▸ Exercise description: Read the data below line by line and state how many lines hold "Home". Nothing else belongs in the answer.

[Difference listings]
┌──
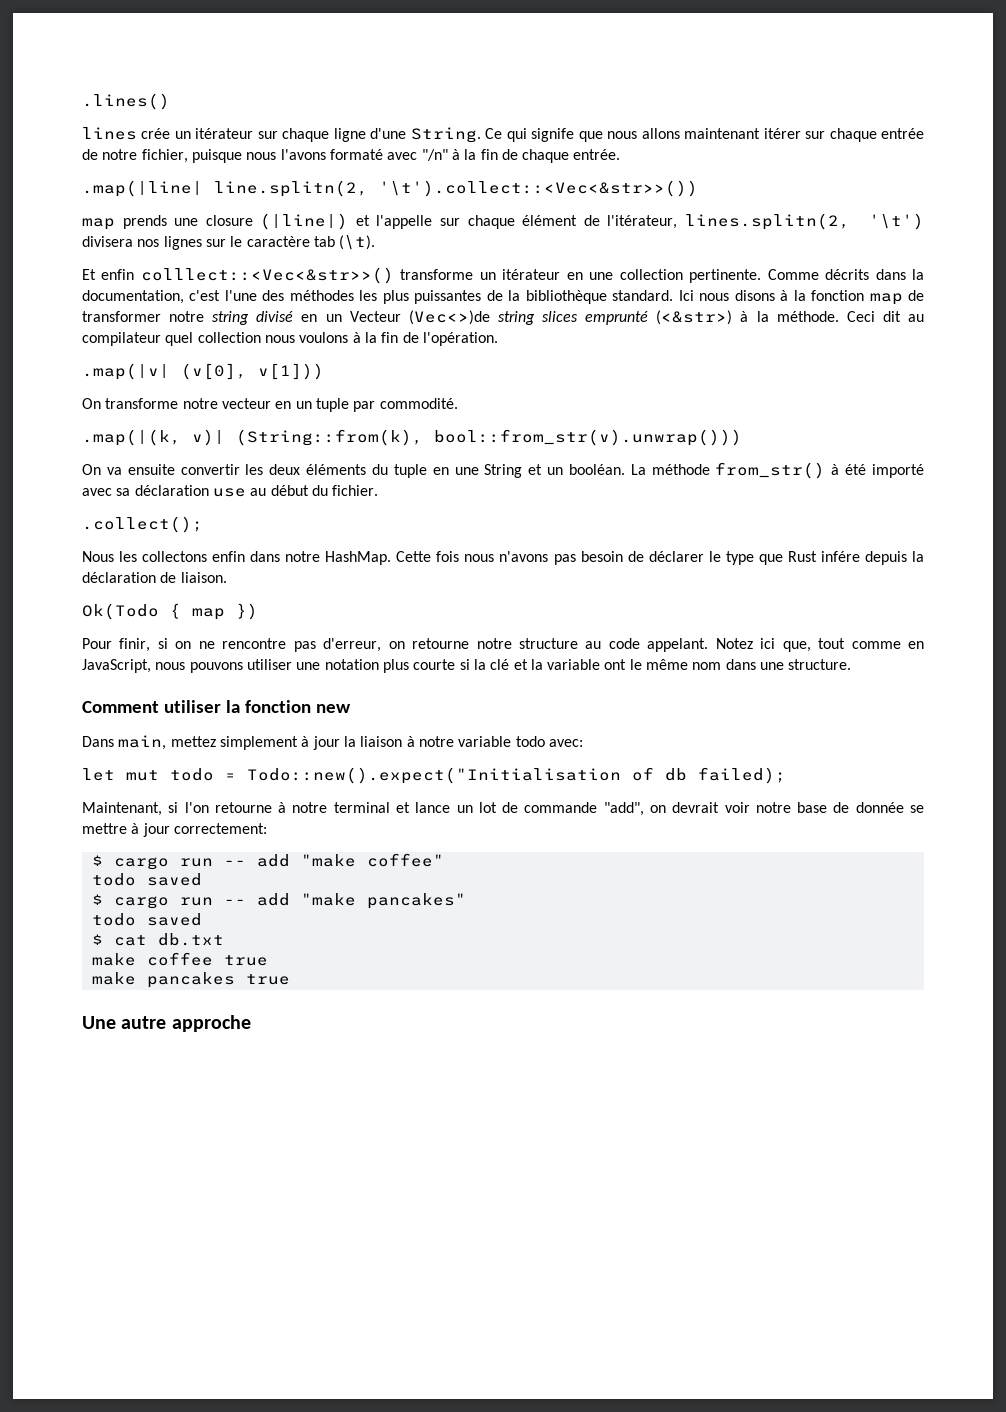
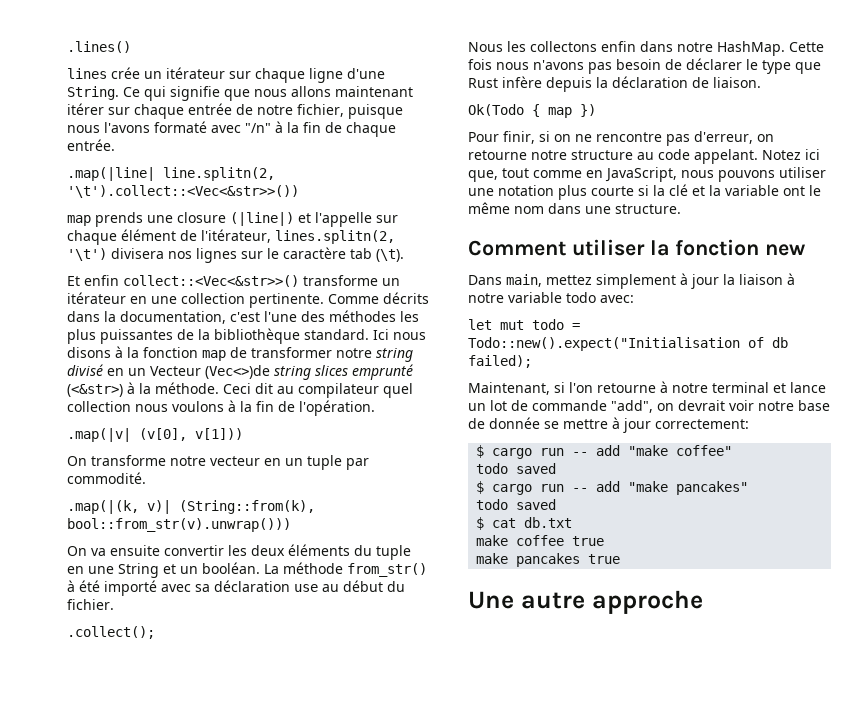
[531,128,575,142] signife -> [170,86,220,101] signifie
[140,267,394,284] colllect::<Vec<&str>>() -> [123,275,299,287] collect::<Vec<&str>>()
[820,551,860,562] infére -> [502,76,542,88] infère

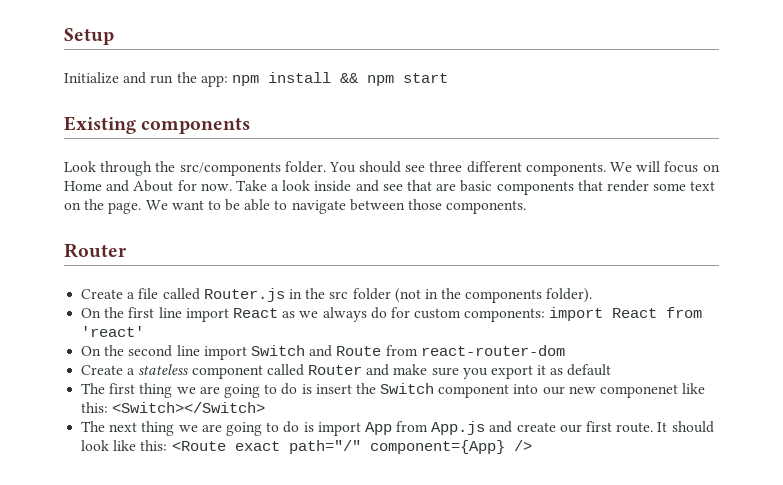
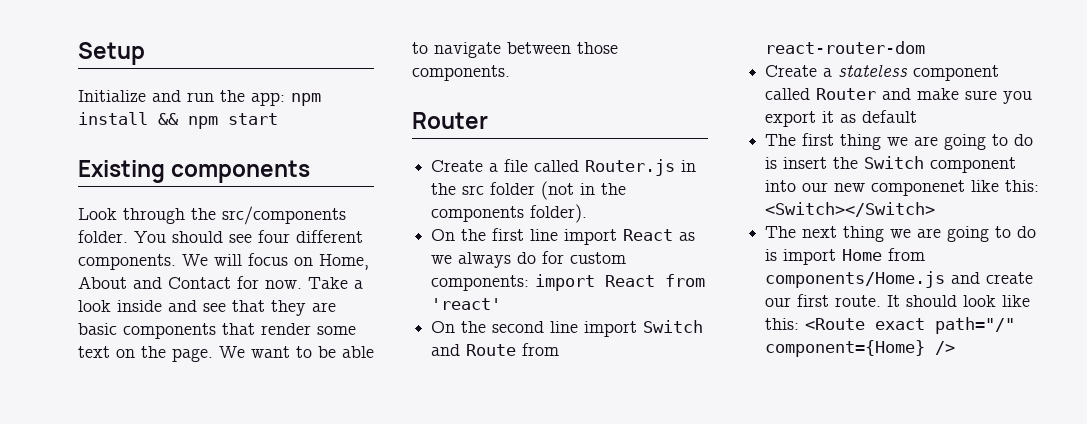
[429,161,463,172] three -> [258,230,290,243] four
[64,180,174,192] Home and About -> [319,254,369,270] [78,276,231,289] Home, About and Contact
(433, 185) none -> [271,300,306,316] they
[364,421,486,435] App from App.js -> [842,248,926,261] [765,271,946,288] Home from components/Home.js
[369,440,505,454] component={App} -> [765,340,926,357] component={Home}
└──
▸ Result of this exercise: 3